-- Work instruction --
Repeat the data as given. Images do not go in the copy.

-- Data to examine --
★ ★ ★

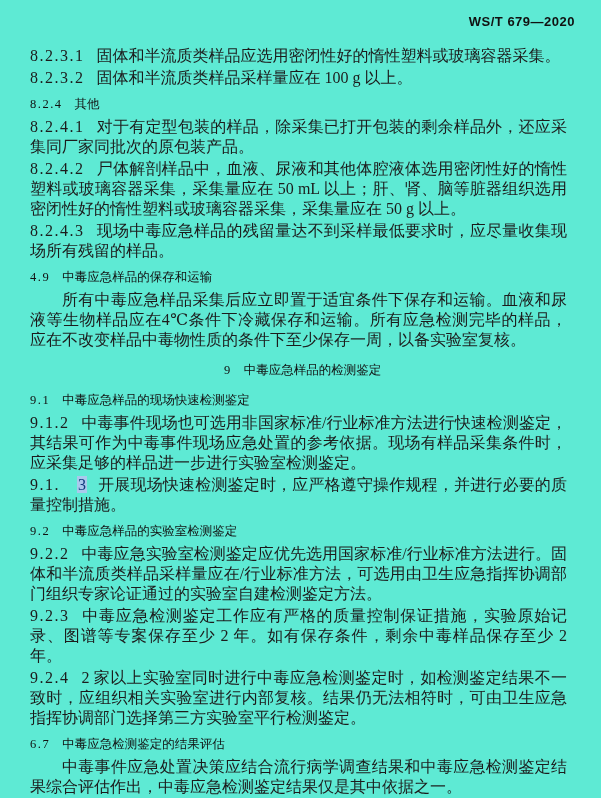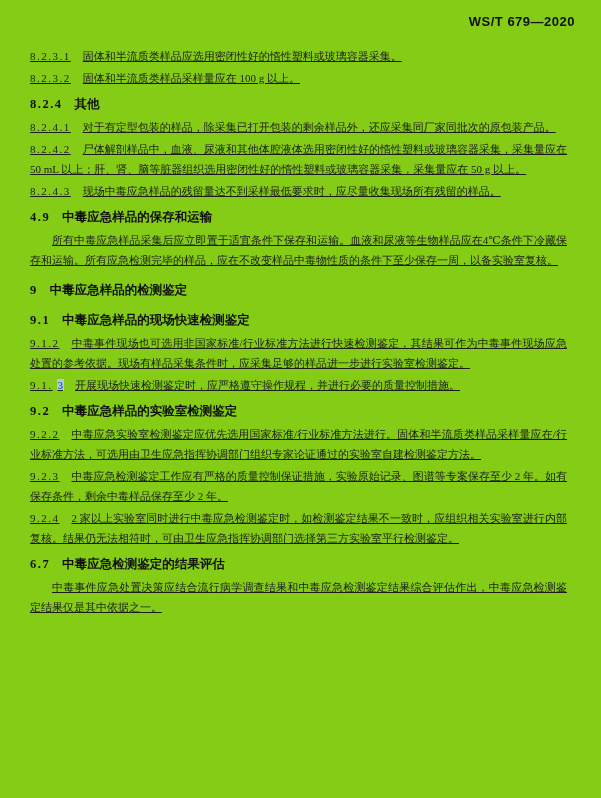--- a/index.html
+++ b/index.html
@@ -1,44 +1,44 @@
 <!DOCTYPE html>
 <html style="--hl-bg: #aac9ec; --hl-fg: #12397c;"><head>
 <meta charset="utf-8">
 <style>
   :root { --hl-bg:#aac9ec; --hl-fg:#12397c; }
   * { box-sizing: border-box; }
   html,body { margin:0; padding:0; background:#e8e8e8; }
   .page {
-    width:601px; height:798px; margin:0 auto; background:#84cc16;
+    width:601px; height:798px; margin:0 auto; background:#5eead4;
     color:#1c1c1c; overflow:hidden;
     padding:12px 26px 10px 30px;
     font-family:"Liberation Serif","DejaVu Serif",serif;
   }
   .doc-header {
     text-align:right; height:20px; line-height:20px; margin-bottom:14px;
     font-family:"Liberation Sans","DejaVu Sans",sans-serif;
     font-weight:700; font-size:13px; letter-spacing:0.5px; color:#111;
   }
   .content { width:545px; }
   .clause, .para {
-    font-size:11px; line-height:20px; margin:0 8px 2px 0;
-    text-align:justify; text-justify:inter-ideograph;text-decoration:underline;
+    font-size:16px; line-height:20px; margin:0 8px 2px 0;
+    text-align:justify; text-justify:inter-ideograph;
   }
   .para { text-indent:2em; }
   .heading {
-    font-size:12.5px; line-height:20px; font-weight:700;
+    font-size:12.5px; line-height:20px; font-weight:400;
     margin:6px 0 3px 0; color:#111;
   }
   .chapter {
-    font-size:12.5px; line-height:20px; font-weight:700;
-    margin:10px 0 10px 0; color:#111;
+    font-size:12.5px; line-height:20px; font-weight:400;
+    margin:10px 0 10px 0; color:#111;text-align:center;
   }
   .num { letter-spacing:1.5px; padding-right:12px; white-space:nowrap; }
-  .num-tight { letter-spacing:1.5px; padding-right:4px; white-space:nowrap; }
+  .num-tight { letter-spacing:1.5px; padding-right:17px; white-space:nowrap; }
   .hl {
     background:var(--hl-bg); color:var(--hl-fg);
     padding:0 1px; margin-right:11px;
   }
 </style>
 </head>
 <body>
 
 <div class="page">
 

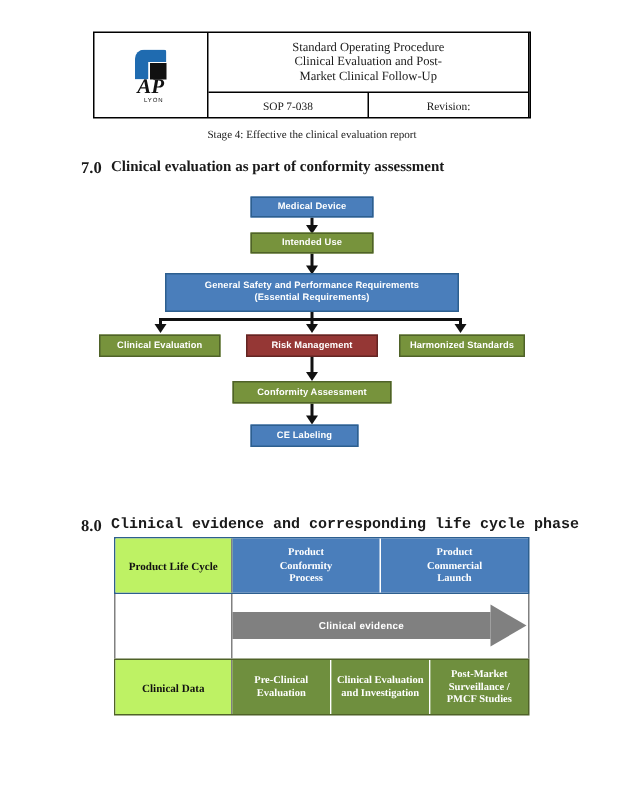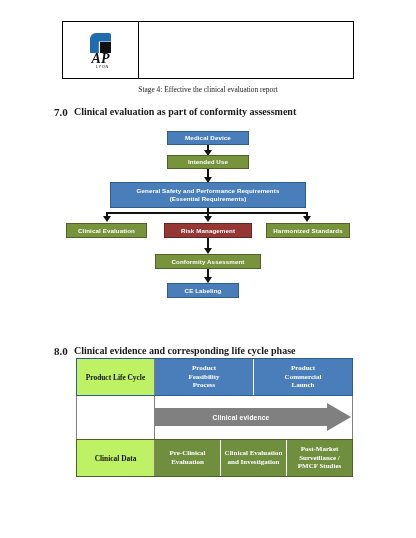--- a/index.html
+++ b/index.html
@@ -154,21 +154,21 @@
     white-space: nowrap;
   }
   .section-num {
     position: absolute;
     font-weight: bold;
     font-size: 11px;
   }
   #sec7num { left: 54px; top: 106px; }
   #sec7txt { left: 74px; top: 106px; }
   #sec8num { left: 54px; top: 345px; }
-  #sec8txt { left: 74px; top: 345px; }
+  #sec8txt { left: 74px; top: 345px; font-family: Liberation Mono, monospace; }
 
   
   .flow {
     position: absolute;
     left: 0; top: 0;
     width: 416px;
     height: 538px;
     pointer-events: none;
   }
   .fbox {
@@ -311,20 +311,31 @@
 
     <div class="hdr-logo-cell">
       <div class="logo-mark">
         <div class="logo-hook"></div>
         <div class="logo-sq"></div>
       </div>
       <div class="logo-ap">AP</div>
       <div class="logo-lyon">LYON</div>
     </div>
 
+    <div class="hdr-mid-cell">
+      <div class="hdr-title">
+        <div>Standard Operating Procedure</div>
+        <div>Clinical Evaluation and Post-</div>
+        <div>Market Clinical Follow-Up</div>
+      </div>
+      <div class="hdr-subrow">
+        <div class="hdr-sop">SOP 7-038</div>
+        <div class="hdr-rev">Revision:</div>
+      </div>
+    </div>
 
   </div>
 
   <div class="stage-line">Stage 4: Effective the clinical evaluation report</div>
 
   <div class="section-num" id="sec7num">7.0</div>
   <div class="section-head" id="sec7txt">Clinical evaluation as part of conformity assessment</div>
 
   <svg class="flow" viewBox="0 0 416 538">
 
@@ -389,21 +400,21 @@
 
   <div class="section-num" id="sec8num">8.0</div>
   <div class="section-head" id="sec8txt">Clinical evidence and corresponding life cycle phase</div>
 
   <div class="t8">
 
     <div class="t8row blue-row">
       <div class="t8label">Product Life Cycle</div>
       <div class="t8cell">
         <span>Product</span>
-        <span>Feasibility</span>
+        <span>Conformity</span>
         <span>Process</span>
       </div>
       <div class="t8cell">
         <span>Product</span>
         <span>Commercial</span>
         <span>Launch</span>
       </div>
     </div>
 
     <div class="t8gap">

★ ★ ★

-- Answer space --
--- a/index.html
+++ b/index.html
@@ -1,44 +1,44 @@
 <!DOCTYPE html>
 <html style="--hl-bg: #aac9ec; --hl-fg: #12397c;"><head>
 <meta charset="utf-8">
 <style>
   :root { --hl-bg:#aac9ec; --hl-fg:#12397c; }
   * { box-sizing: border-box; }
   html,body { margin:0; padding:0; background:#e8e8e8; }
   .page {
-    width:601px; height:798px; margin:0 auto; background:#84cc16;
+    width:601px; height:798px; margin:0 auto; background:#5eead4;
     color:#1c1c1c; overflow:hidden;
     padding:12px 26px 10px 30px;
     font-family:"Liberation Serif","DejaVu Serif",serif;
   }
   .doc-header {
     text-align:right; height:20px; line-height:20px; margin-bottom:14px;
     font-family:"Liberation Sans","DejaVu Sans",sans-serif;
     font-weight:700; font-size:13px; letter-spacing:0.5px; color:#111;
   }
   .content { width:545px; }
   .clause, .para {
-    font-size:11px; line-height:20px; margin:0 8px 2px 0;
-    text-align:justify; text-justify:inter-ideograph;text-decoration:underline;
+    font-size:16px; line-height:20px; margin:0 8px 2px 0;
+    text-align:justify; text-justify:inter-ideograph;
   }
   .para { text-indent:2em; }
   .heading {
-    font-size:12.5px; line-height:20px; font-weight:700;
+    font-size:12.5px; line-height:20px; font-weight:400;
     margin:6px 0 3px 0; color:#111;
   }
   .chapter {
-    font-size:12.5px; line-height:20px; font-weight:700;
-    margin:10px 0 10px 0; color:#111;
+    font-size:12.5px; line-height:20px; font-weight:400;
+    margin:10px 0 10px 0; color:#111;text-align:center;
   }
   .num { letter-spacing:1.5px; padding-right:12px; white-space:nowrap; }
-  .num-tight { letter-spacing:1.5px; padding-right:4px; white-space:nowrap; }
+  .num-tight { letter-spacing:1.5px; padding-right:17px; white-space:nowrap; }
   .hl {
     background:var(--hl-bg); color:var(--hl-fg);
     padding:0 1px; margin-right:11px;
   }
 </style>
 </head>
 <body>
 
 <div class="page">
 

--- a/index.html
+++ b/index.html
@@ -154,21 +154,21 @@
     white-space: nowrap;
   }
   .section-num {
     position: absolute;
     font-weight: bold;
     font-size: 11px;
   }
   #sec7num { left: 54px; top: 106px; }
   #sec7txt { left: 74px; top: 106px; }
   #sec8num { left: 54px; top: 345px; }
-  #sec8txt { left: 74px; top: 345px; }
+  #sec8txt { left: 74px; top: 345px; font-family: Liberation Mono, monospace; }
 
   
   .flow {
     position: absolute;
     left: 0; top: 0;
     width: 416px;
     height: 538px;
     pointer-events: none;
   }
   .fbox {
@@ -311,20 +311,31 @@
 
     <div class="hdr-logo-cell">
       <div class="logo-mark">
         <div class="logo-hook"></div>
         <div class="logo-sq"></div>
       </div>
       <div class="logo-ap">AP</div>
       <div class="logo-lyon">LYON</div>
     </div>
 
+    <div class="hdr-mid-cell">
+      <div class="hdr-title">
+        <div>Standard Operating Procedure</div>
+        <div>Clinical Evaluation and Post-</div>
+        <div>Market Clinical Follow-Up</div>
+      </div>
+      <div class="hdr-subrow">
+        <div class="hdr-sop">SOP 7-038</div>
+        <div class="hdr-rev">Revision:</div>
+      </div>
+    </div>
 
   </div>
 
   <div class="stage-line">Stage 4: Effective the clinical evaluation report</div>
 
   <div class="section-num" id="sec7num">7.0</div>
   <div class="section-head" id="sec7txt">Clinical evaluation as part of conformity assessment</div>
 
   <svg class="flow" viewBox="0 0 416 538">
 
@@ -389,21 +400,21 @@
 
   <div class="section-num" id="sec8num">8.0</div>
   <div class="section-head" id="sec8txt">Clinical evidence and corresponding life cycle phase</div>
 
   <div class="t8">
 
     <div class="t8row blue-row">
       <div class="t8label">Product Life Cycle</div>
       <div class="t8cell">
         <span>Product</span>
-        <span>Feasibility</span>
+        <span>Conformity</span>
         <span>Process</span>
       </div>
       <div class="t8cell">
         <span>Product</span>
         <span>Commercial</span>
         <span>Launch</span>
       </div>
     </div>
 
     <div class="t8gap">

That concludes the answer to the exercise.